=== TASK ITEM ===
Without including any images, please transcribe all the lines below exactly.

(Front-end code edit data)
★ ★ ★ ★

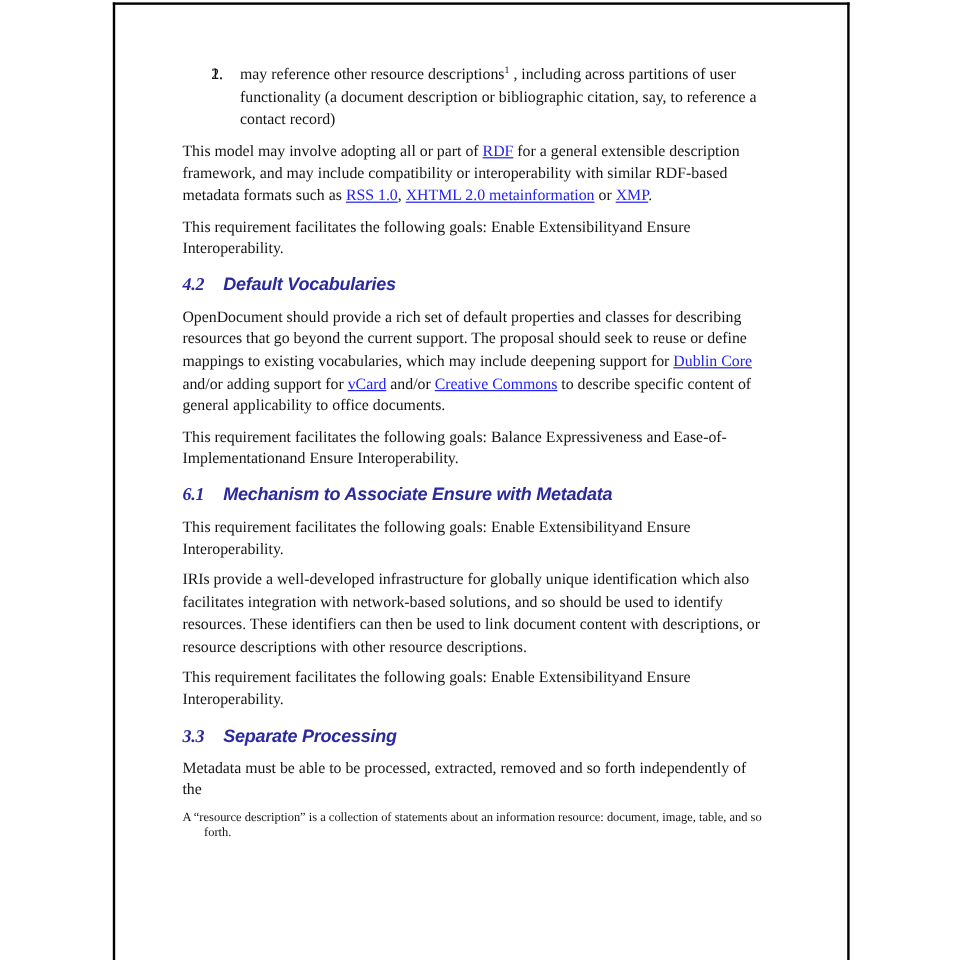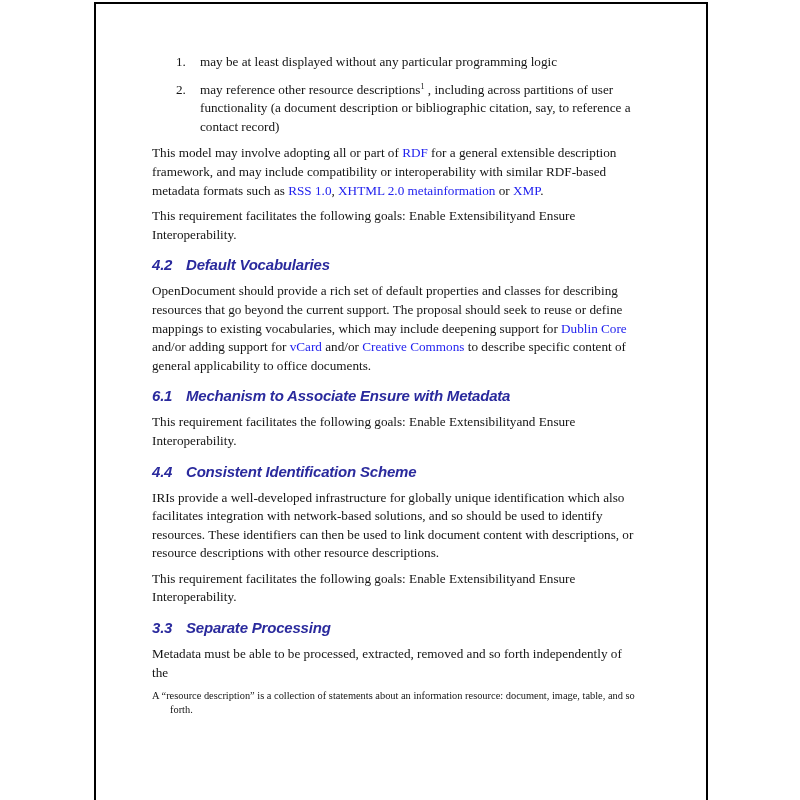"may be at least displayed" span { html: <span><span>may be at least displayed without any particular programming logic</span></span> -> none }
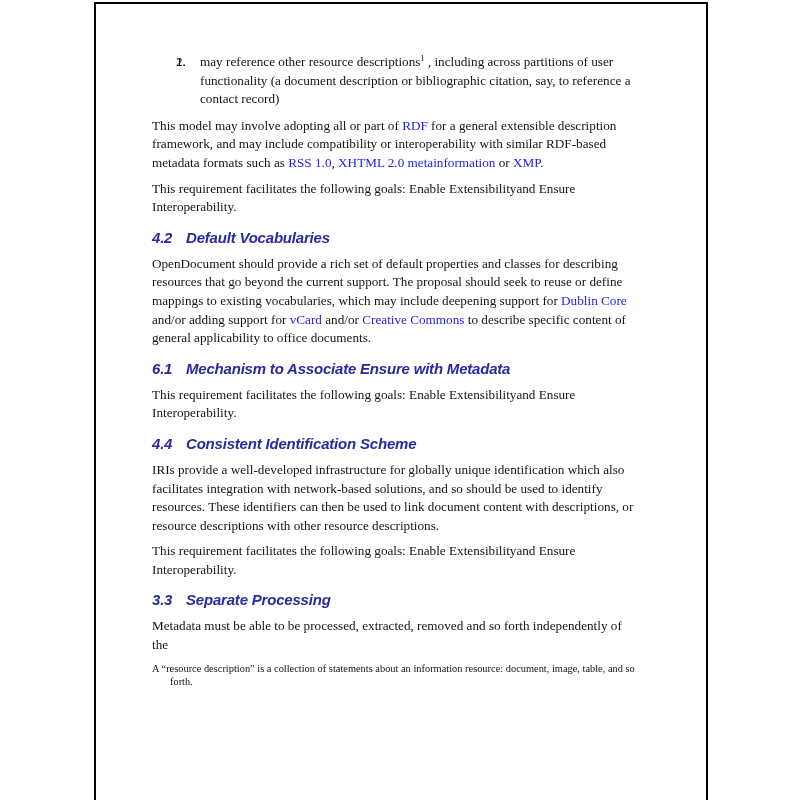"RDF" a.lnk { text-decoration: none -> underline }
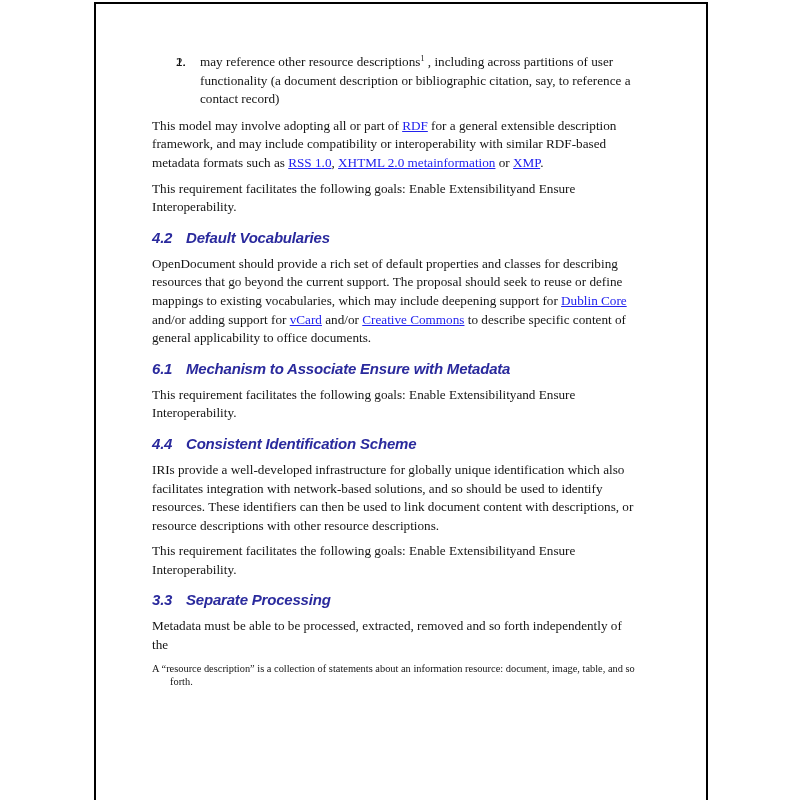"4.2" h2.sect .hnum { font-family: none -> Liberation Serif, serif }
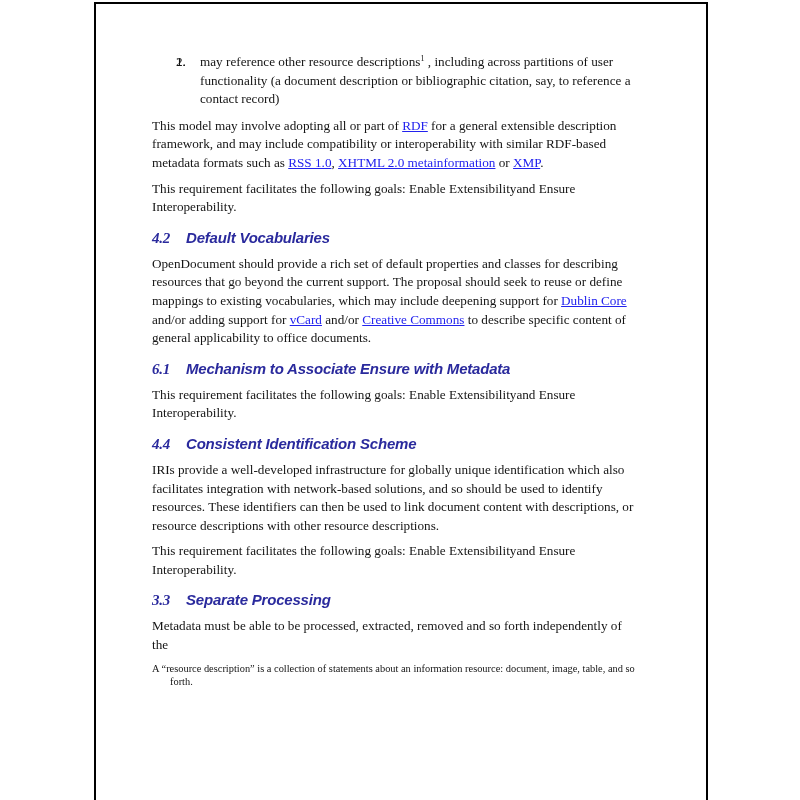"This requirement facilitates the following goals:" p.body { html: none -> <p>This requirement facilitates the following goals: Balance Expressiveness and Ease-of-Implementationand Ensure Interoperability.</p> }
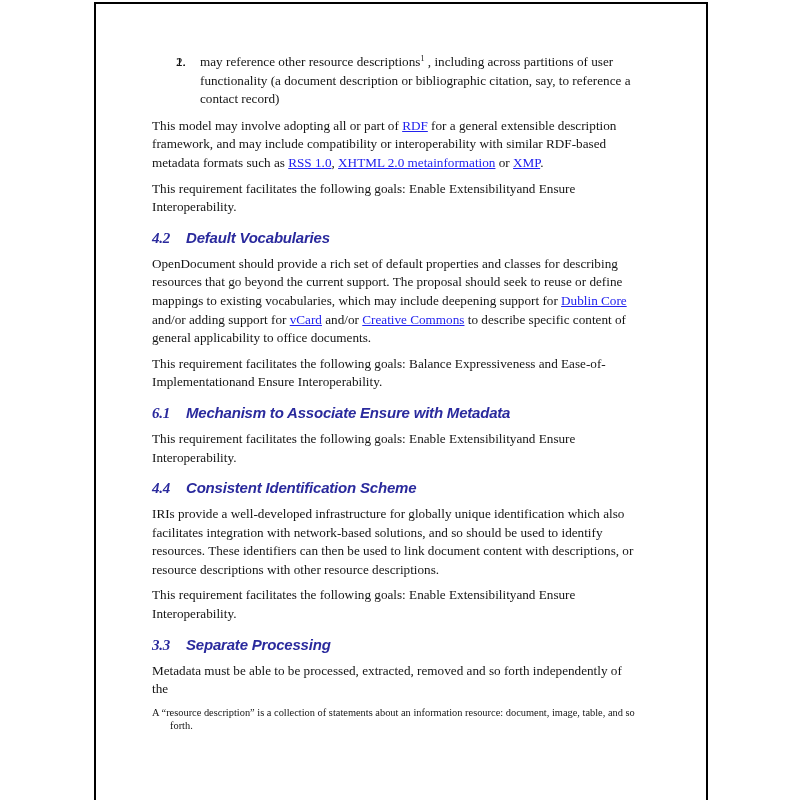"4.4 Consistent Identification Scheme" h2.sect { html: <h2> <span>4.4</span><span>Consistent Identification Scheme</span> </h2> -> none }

★ ★ ★ ★

=== EXPECTED ANSWER ===
"may be at least displayed" span { html: <span><span>may be at least displayed without any particular programming logic</span></span> -> none }
"RDF" a.lnk { text-decoration: none -> underline }
"4.2" h2.sect .hnum { font-family: none -> Liberation Serif, serif }
"This requirement facilitates the following goals:" p.body { html: none -> <p>This requirement facilitates the following goals: Balance Expressiveness and Ease-of-Implementationand Ensure Interoperability.</p> }
"4.4 Consistent Identification Scheme" h2.sect { html: <h2> <span>4.4</span><span>Consistent Identification Scheme</span> </h2> -> none }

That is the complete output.